◆ Action item
Please find every line in the entries below that contains the string "ALICE", and copy it.

:: Records to process ::

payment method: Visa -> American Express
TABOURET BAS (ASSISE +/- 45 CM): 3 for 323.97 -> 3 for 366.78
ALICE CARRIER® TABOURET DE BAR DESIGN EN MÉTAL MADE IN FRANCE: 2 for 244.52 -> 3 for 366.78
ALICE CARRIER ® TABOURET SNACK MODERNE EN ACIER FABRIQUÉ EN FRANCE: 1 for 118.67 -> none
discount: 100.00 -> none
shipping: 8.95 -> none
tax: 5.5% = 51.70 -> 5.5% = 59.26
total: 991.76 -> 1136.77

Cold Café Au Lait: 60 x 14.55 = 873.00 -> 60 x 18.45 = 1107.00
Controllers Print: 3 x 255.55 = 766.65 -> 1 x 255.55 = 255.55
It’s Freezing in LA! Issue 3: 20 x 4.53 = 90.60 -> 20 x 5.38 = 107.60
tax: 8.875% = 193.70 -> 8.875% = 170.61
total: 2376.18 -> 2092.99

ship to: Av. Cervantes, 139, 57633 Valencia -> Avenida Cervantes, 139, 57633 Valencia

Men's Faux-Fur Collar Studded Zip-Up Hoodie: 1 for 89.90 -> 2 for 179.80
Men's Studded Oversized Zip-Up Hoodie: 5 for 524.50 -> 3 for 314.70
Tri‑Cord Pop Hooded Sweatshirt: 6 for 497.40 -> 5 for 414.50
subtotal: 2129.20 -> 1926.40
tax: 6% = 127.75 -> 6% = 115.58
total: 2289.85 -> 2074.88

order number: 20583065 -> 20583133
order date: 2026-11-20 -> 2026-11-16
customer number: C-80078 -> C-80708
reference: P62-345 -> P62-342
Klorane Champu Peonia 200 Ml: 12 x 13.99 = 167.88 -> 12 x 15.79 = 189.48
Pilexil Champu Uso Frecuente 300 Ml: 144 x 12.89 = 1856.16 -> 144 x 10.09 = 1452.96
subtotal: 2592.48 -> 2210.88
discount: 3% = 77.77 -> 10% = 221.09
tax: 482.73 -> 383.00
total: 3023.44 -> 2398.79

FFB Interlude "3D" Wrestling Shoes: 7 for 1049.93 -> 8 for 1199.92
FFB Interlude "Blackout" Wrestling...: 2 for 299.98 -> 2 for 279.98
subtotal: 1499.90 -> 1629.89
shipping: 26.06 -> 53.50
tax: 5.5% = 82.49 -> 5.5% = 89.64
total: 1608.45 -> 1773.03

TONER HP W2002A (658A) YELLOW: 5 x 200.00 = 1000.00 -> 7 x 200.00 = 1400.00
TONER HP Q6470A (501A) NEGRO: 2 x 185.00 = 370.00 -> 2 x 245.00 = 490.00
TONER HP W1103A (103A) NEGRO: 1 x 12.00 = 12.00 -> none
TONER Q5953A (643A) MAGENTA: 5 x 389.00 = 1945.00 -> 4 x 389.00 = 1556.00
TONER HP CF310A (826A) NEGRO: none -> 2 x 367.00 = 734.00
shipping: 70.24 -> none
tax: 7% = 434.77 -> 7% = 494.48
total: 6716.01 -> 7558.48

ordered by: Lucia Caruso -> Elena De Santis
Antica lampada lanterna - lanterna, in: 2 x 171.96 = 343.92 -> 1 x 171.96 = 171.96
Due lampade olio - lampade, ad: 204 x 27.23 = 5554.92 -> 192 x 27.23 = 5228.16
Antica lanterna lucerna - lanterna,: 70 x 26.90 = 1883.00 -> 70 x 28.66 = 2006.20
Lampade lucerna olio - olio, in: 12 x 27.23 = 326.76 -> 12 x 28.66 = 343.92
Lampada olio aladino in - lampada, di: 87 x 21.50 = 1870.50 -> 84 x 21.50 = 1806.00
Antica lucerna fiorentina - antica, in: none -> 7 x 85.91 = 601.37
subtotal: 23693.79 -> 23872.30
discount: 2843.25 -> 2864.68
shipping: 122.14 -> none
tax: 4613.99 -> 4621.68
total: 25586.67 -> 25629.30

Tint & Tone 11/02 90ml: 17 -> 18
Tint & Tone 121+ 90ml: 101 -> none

:::

◆ Answer space
ALICE CARRIER® TABOURET DE BAR DESIGN EN MÉTAL MADE IN FRANCE: 2 for 244.52 -> 3 for 366.78
ALICE CARRIER ® TABOURET SNACK MODERNE EN ACIER FABRIQUÉ EN FRANCE: 1 for 118.67 -> none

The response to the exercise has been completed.